**Task directions:**
The line holding "- Scenario |" is the last one to output; start at the first line of the data, keep every line in between exactly, and leave out pictures.

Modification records
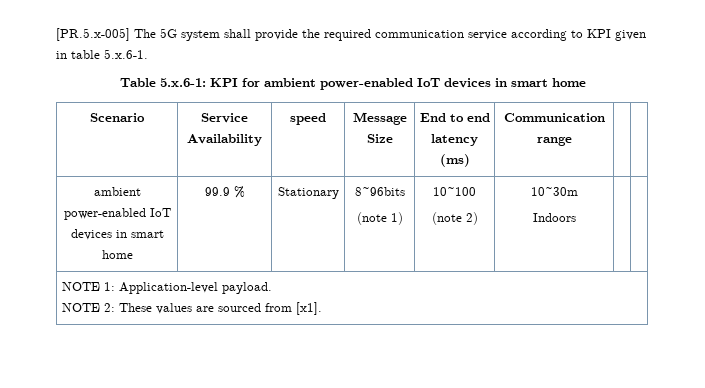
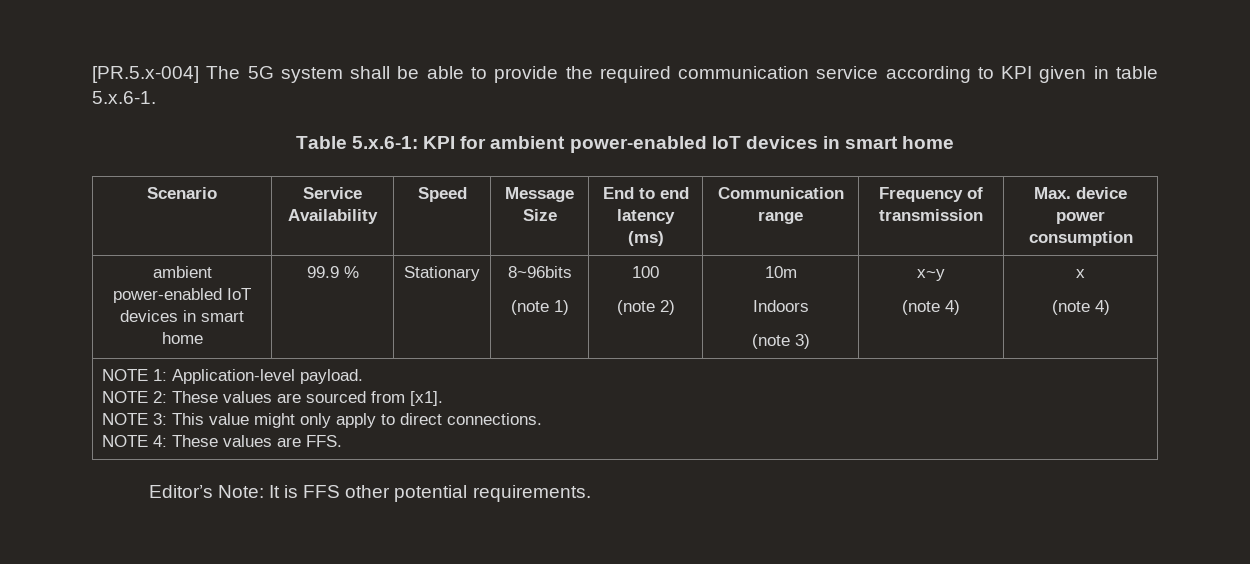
- [PR.5.x-005] The 5G system shall provide the required communication service according to KPI given in table 5.x.6-1.
+ [PR.5.x-004] The 5G system shall be able to provide the required communication service according to KPI given in table 5.x.6-1.
- Scenario | Service Availability | speed | Message Size | End to end latency (ms) | Communication range | |
+ Scenario | Service Availability | Speed | Message Size | End to end latency (ms) | Communication range | Frequency of transmission | Max. device power consumption
  ambient power-enabled IoT devices in smart home | 99.9 % | Stationary | 8~96bits
- (note 1) | 10~100
- (note 2) | 10~30m
- Indoors | |
+ (note 1) | 100
+ (note 2) | 10m
+ Indoors
+ (note 3) | x~y
+ (note 4) | x
+ (note 4)
  NOTE 1: Application-level payload.
  NOTE 2: These values are sourced from [x1].
+ NOTE 3: This value might only apply to direct connections.
+ NOTE 4: These values are FFS.
+ Editor’s Note: It is FFS other potential requirements.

**Exercise response:**
- [PR.5.x-005] The 5G system shall provide the required communication service according to KPI given in table 5.x.6-1.
+ [PR.5.x-004] The 5G system shall be able to provide the required communication service according to KPI given in table 5.x.6-1.
- Scenario | Service Availability | speed | Message Size | End to end latency (ms) | Communication range | |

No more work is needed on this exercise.